- BRIEF: Only the count is wanted here: how many lines of the entries hold the string "bold"?

- PROVIDED DATA:
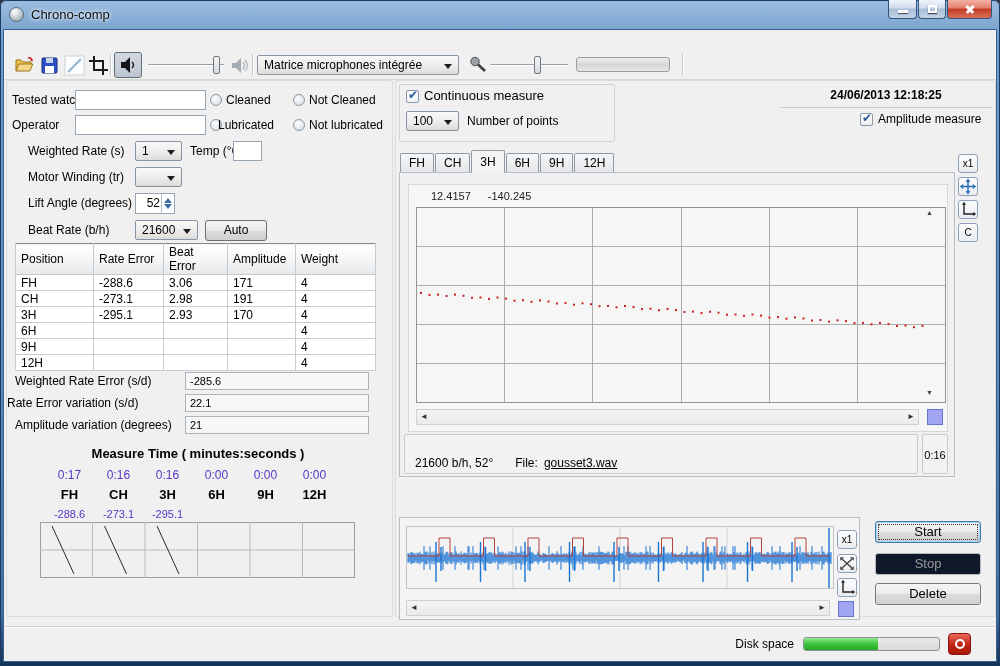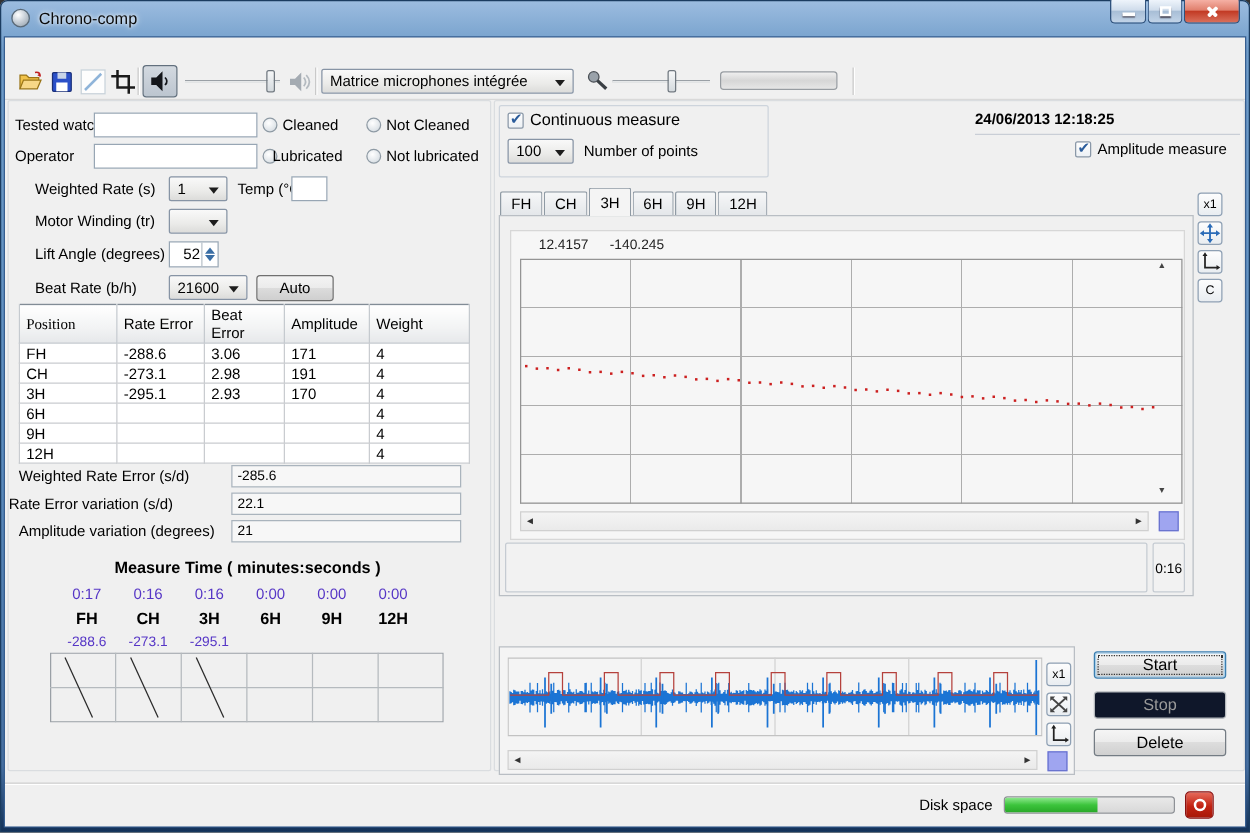--- a/index.html
+++ b/index.html
@@ -230,21 +230,21 @@
           </div>
       </div>
 
       <div class="lbl" style="left:24px;top:140px">Beat Rate (b/h)</div>
       <div class="combo" style="left:131px;top:140px;width:63px"><span>21600</span></div>
       <div class="btn" style="left:201px;top:140px;width:62px;height:21px;line-height:19px">Auto</div>
 
       <table class="pos-table" id="pos-table" style="left:11px;top:163px">
           <thead>
             <tr>
-              <th style="width: 78px; font-family: Liberation Serif, serif;">Position</th>
+              <th style="width: 78px;">Position</th>
               <th style="width: 70px;">Rate Error</th>
               <th style="width: 64px;">Beat Error</th>
               <th style="width: 68px;">Amplitude</th>
               <th style="width: 80px;">Weight</th>
             </tr>
           </thead>
           <tbody>
             <tr>
               <td>FH</td>
               <td>-288.6</td>
@@ -346,21 +346,21 @@
       </div>
 
       <div class="groupbox" style="left:395px;top:4px;width:216px;height:58px"></div>
       <span class="check" style="left:402px;top:10px">
           <span class="mark">✔</span>
         </span>
       <div class="lbl" style="left:420px;top:6px;font-size:13px">Continuous measure</div>
       <div class="combo" style="left:402px;top:31px;width:53px"><span>100</span></div>
       <div class="lbl" style="left:463px;top:31px">Number of points</div>
 
-      <div class="lbl" style="left:776px;top:5px;width:212px;text-align:left;font-weight:bold">24/06/2013 12:18:25</div>
+      <div class="lbl" style="left:776px;top:5px;width:212px;text-align:center;font-weight:bold">24/06/2013 12:18:25</div>
       <div style="position:absolute;left:776px;top:27px;width:212px;height:1px;background:#c9ced6"></div>
       <span class="check" style="left:856px;top:33px">
           <span class="mark">✔</span>
         </span>
       <div class="lbl" style="left:874px;top:29px">Amplitude measure</div>
 
       <div class="tabbar" id="tabbar" style="left:396px;top:70px">
           <div class="tab">FH</div>
           <div class="tab">CH</div>
           <div class="tab active">3H</div>
@@ -456,20 +456,23 @@
         <span class="arrow-glyph" style="left:517px;top:24px">▲</span>
         <span class="arrow-glyph" style="left:517px;top:204px">▼</span>
         <div class="hscroll" style="left:7px;top:224px;width:503px">
           <span class="sl">◄</span>
           <span class="sr">►</span>
         </div>
         <div class="bluesq" style="left:518px;top:224px"></div>
       </div>
 
       <div class="statusbox" style="left:400px;top:354px;width:514px;height:40px">
+        <div class="line" style="top:21px">
+          <span>21600 b/h, 52°</span><span style="margin-left:22px">File:</span><span class="filelink">gousset3.wav</span>
+        </div>
       </div>
       <div class="timerbox" style="left:918px;top:354px;width:26px;height:40px;line-height:40px">0:16</div>
 
       <div class="mini-btn" style="left:954px;top:74px">x1</div>
       <div class="mini-btn" style="left:954px;top:97px">
         <svg width="18" height="17" viewBox="0 0 18 17">
           <line x1="9" y1="2.5" x2="9" y2="14.5" stroke="#2b6cb8" stroke-width="1.5"></line>
           <line x1="3" y1="8.5" x2="15" y2="8.5" stroke="#2b6cb8" stroke-width="1.5"></line>
           <path d="M9 0.5 l2.4 3.4 h-4.8 Z M9 16.5 l2.4 -3.4 h-4.8 Z M0.8 8.5 l3.4 -2.4 v4.8 Z M17.2 8.5 l-3.4 -2.4 v4.8 Z" fill="#2b6cb8"></path>
         </svg>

- EXERCISE RESULT: 2